__RECORD EXCERPTS__.
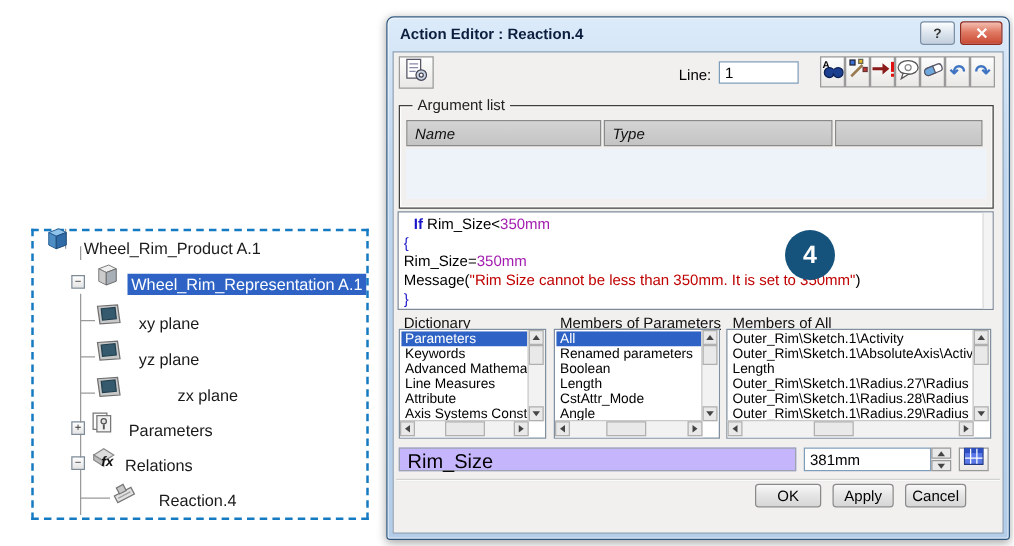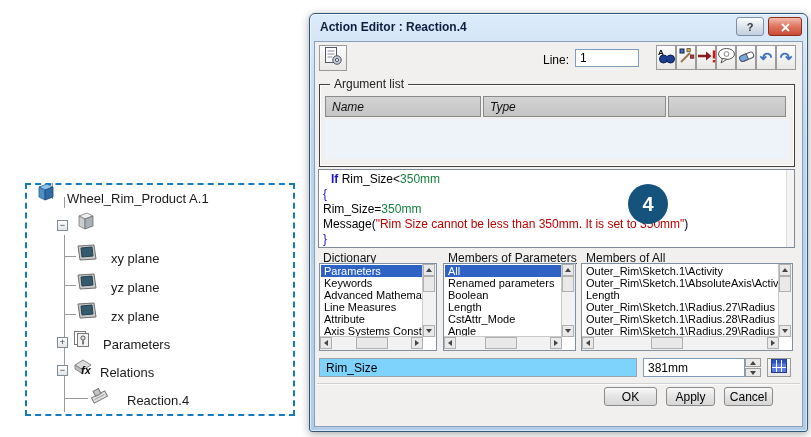--- a/index.html
+++ b/index.html
@@ -61,7 +61,7 @@
   #code-lines{padding-top:2px;}
   .c-kwb{color:#1a16c8;font-weight:bold;padding-left:8px;}
   .c-kw{color:#1a16c8;}
-  .c-num{color:#15803d;}
+  .c-num{color:#a21caf;}
   .c-str{color:#c00000;}
   .c-pl{color:#000;}
 

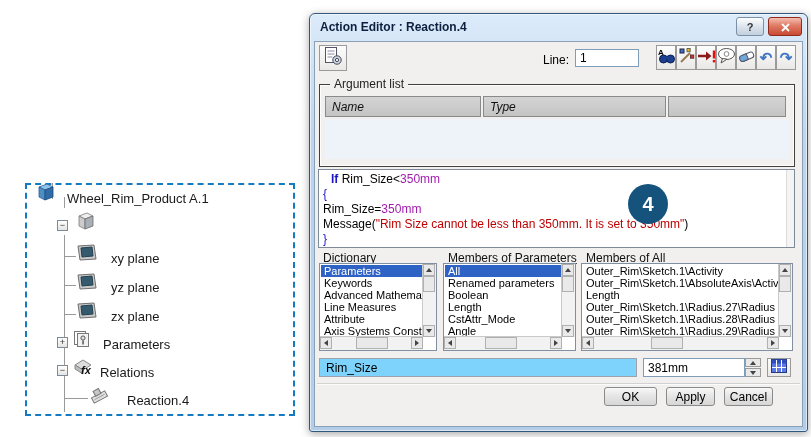--- a/index.html
+++ b/index.html
@@ -149,6 +149,7 @@
         <polygon points="11,7 19,4 19,14 11,17" fill="#a9afb6" stroke="#6b6b6b" stroke-width="0.8"></polygon>
       </svg>
     </span>
+    <span class="tree-label sel">Wheel_Rim_Representation A.1</span>
   </div>
 
   <div class="tree-row" style="left:74px;top:247px;">

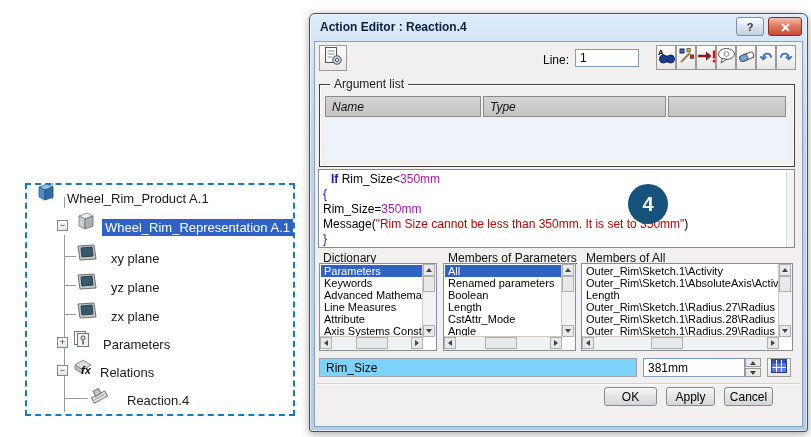--- a/index.html
+++ b/index.html
@@ -170,7 +170,7 @@
     </span>
     <span class="tree-label">yz plane</span>
   </div>
-  <div class="tree-row" style="left:74px;top:305px;">
+  <div class="tree-row" style="left:74px;top:305px;gap:31px;">
     <span style="margin-right:10px;">
       <svg width="24" height="20" viewBox="0 0 24 20">
           <polygon points="4,3 20,2 22,16 6,17" fill="#c9c9c9" stroke="#6f6f6f"></polygon>

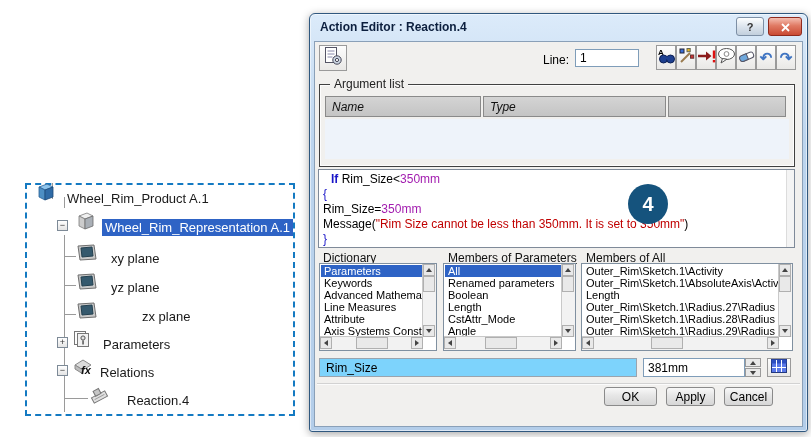--- a/index.html
+++ b/index.html
@@ -90,8 +90,8 @@
   .tri-right{width:0;height:0;border-top:3px solid transparent;border-bottom:3px solid transparent;border-left:4px solid #444;}
 
   
-  .expr-field{position:absolute;left:4px;top:316px;width:318px;height:19px;background:#7dd3fc;
-              border:1px solid #9aa4ae;box-sizing:border-box;font-size:12px;padding:2px 6px;}
+  .expr-field{position:absolute;left:4px;top:316px;width:318px;height:19px;background:#c4b5fd;
+              border:1px solid #9aa4ae;box-sizing:border-box;font-size:16px;padding:2px 6px;}
   .val-input{position:absolute;left:328px;top:316px;width:102px;height:19px;background:#fff;
              border:1px solid #7f9db9;box-sizing:border-box;font-size:12px;padding:2px 4px;}
   .spinner{position:absolute;left:430px;top:316px;width:16px;height:19px;}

__YOUR ASSIGNMENT__.
A faithful copy of the data is required: each word kept, each picture omitted.

__YOUR RESPONSE__.
--- a/index.html
+++ b/index.html
@@ -61,7 +61,7 @@
   #code-lines{padding-top:2px;}
   .c-kwb{color:#1a16c8;font-weight:bold;padding-left:8px;}
   .c-kw{color:#1a16c8;}
-  .c-num{color:#15803d;}
+  .c-num{color:#a21caf;}
   .c-str{color:#c00000;}
   .c-pl{color:#000;}
 

--- a/index.html
+++ b/index.html
@@ -149,6 +149,7 @@
         <polygon points="11,7 19,4 19,14 11,17" fill="#a9afb6" stroke="#6b6b6b" stroke-width="0.8"></polygon>
       </svg>
     </span>
+    <span class="tree-label sel">Wheel_Rim_Representation A.1</span>
   </div>
 
   <div class="tree-row" style="left:74px;top:247px;">

--- a/index.html
+++ b/index.html
@@ -170,7 +170,7 @@
     </span>
     <span class="tree-label">yz plane</span>
   </div>
-  <div class="tree-row" style="left:74px;top:305px;">
+  <div class="tree-row" style="left:74px;top:305px;gap:31px;">
     <span style="margin-right:10px;">
       <svg width="24" height="20" viewBox="0 0 24 20">
           <polygon points="4,3 20,2 22,16 6,17" fill="#c9c9c9" stroke="#6f6f6f"></polygon>

--- a/index.html
+++ b/index.html
@@ -90,8 +90,8 @@
   .tri-right{width:0;height:0;border-top:3px solid transparent;border-bottom:3px solid transparent;border-left:4px solid #444;}
 
   
-  .expr-field{position:absolute;left:4px;top:316px;width:318px;height:19px;background:#7dd3fc;
-              border:1px solid #9aa4ae;box-sizing:border-box;font-size:12px;padding:2px 6px;}
+  .expr-field{position:absolute;left:4px;top:316px;width:318px;height:19px;background:#c4b5fd;
+              border:1px solid #9aa4ae;box-sizing:border-box;font-size:16px;padding:2px 6px;}
   .val-input{position:absolute;left:328px;top:316px;width:102px;height:19px;background:#fff;
              border:1px solid #7f9db9;box-sizing:border-box;font-size:12px;padding:2px 4px;}
   .spinner{position:absolute;left:430px;top:316px;width:16px;height:19px;}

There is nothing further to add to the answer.